== Records to use ==

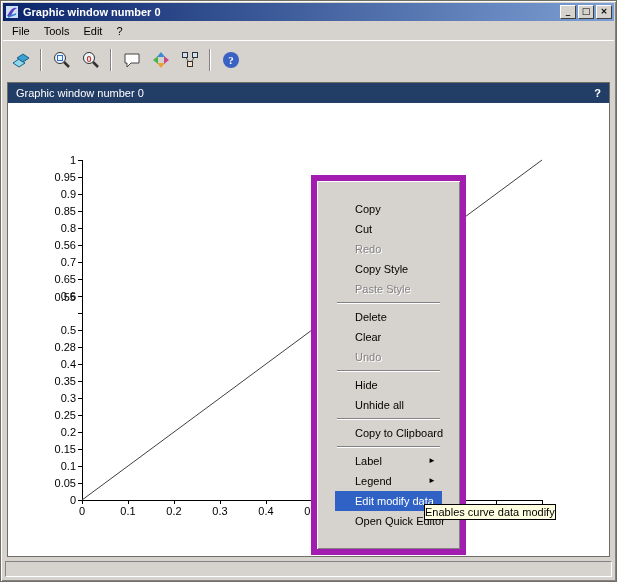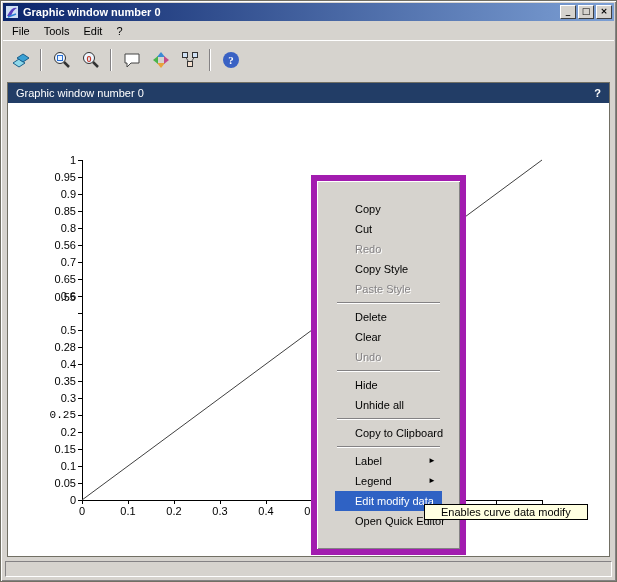"0.25" div.ylab { font-family: Liberation Mono, monospace -> none }
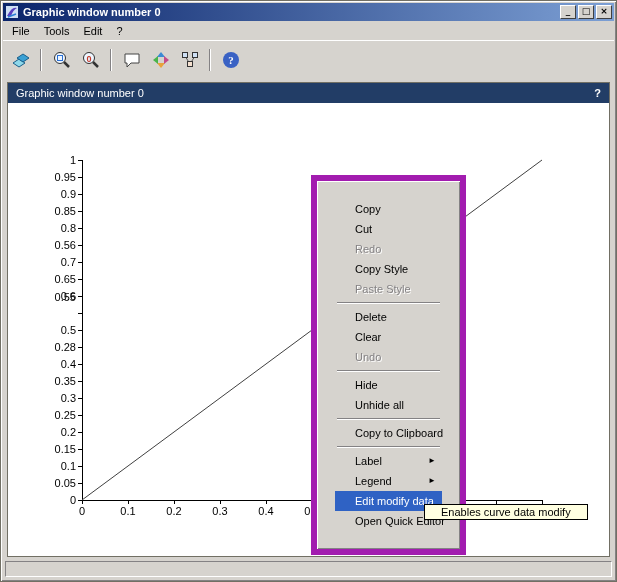"Enables curve data modify" .tooltip { padding: 1px 16px -> 1px 0 }
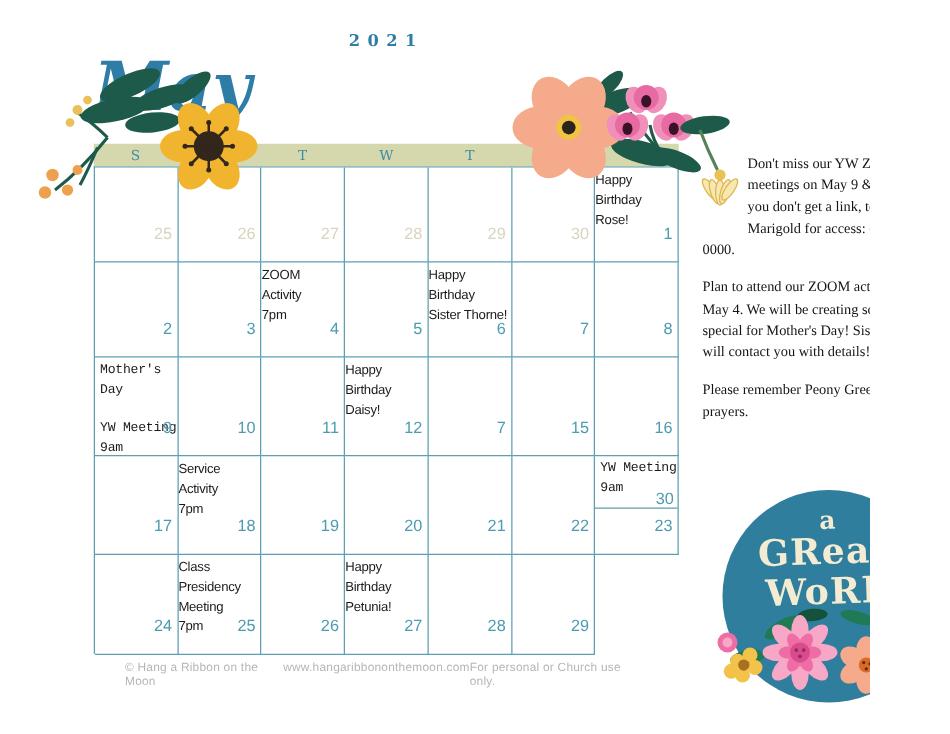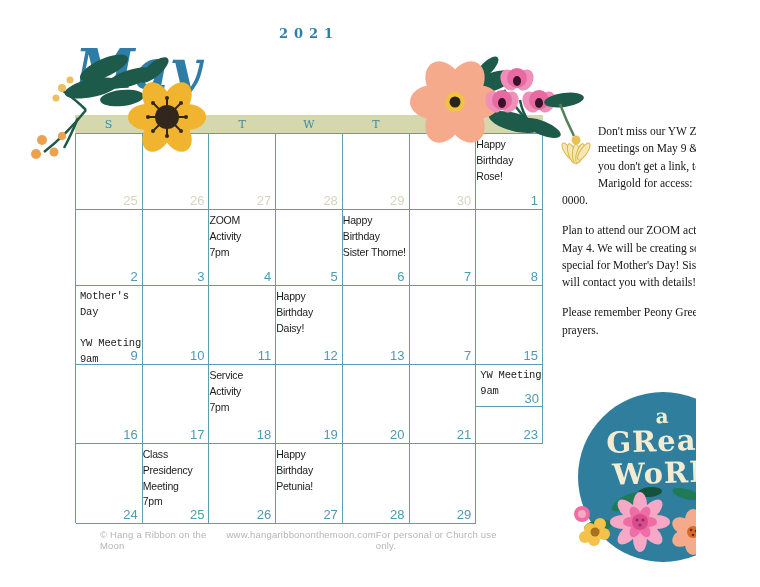"25" .num { bottom: 1px -> 15px }
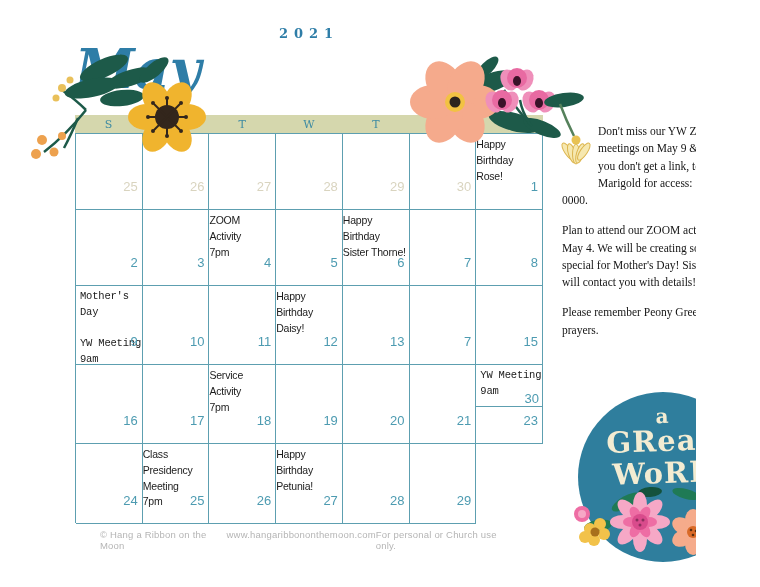"13" div.cell { html: <div> <span>13</span> </div> -> none }
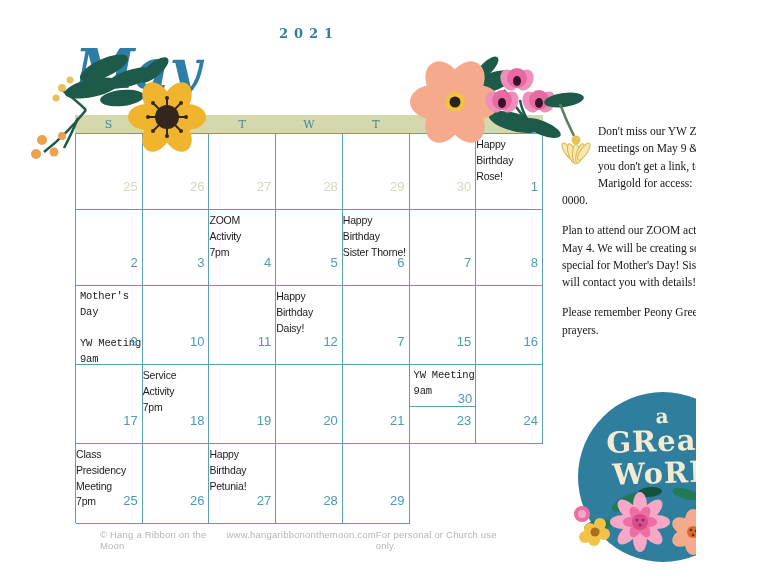"22" div.cell { html: none -> <div> <span>22</span> </div> }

===

All lines between the one that contains "bottom: 1px ->" and the end of the records above, both included, are to be returned exactly as they stand, except for pictures, which are omitted.

Your solution
"25" .num { bottom: 1px -> 15px }
"13" div.cell { html: <div> <span>13</span> </div> -> none }
"22" div.cell { html: none -> <div> <span>22</span> </div> }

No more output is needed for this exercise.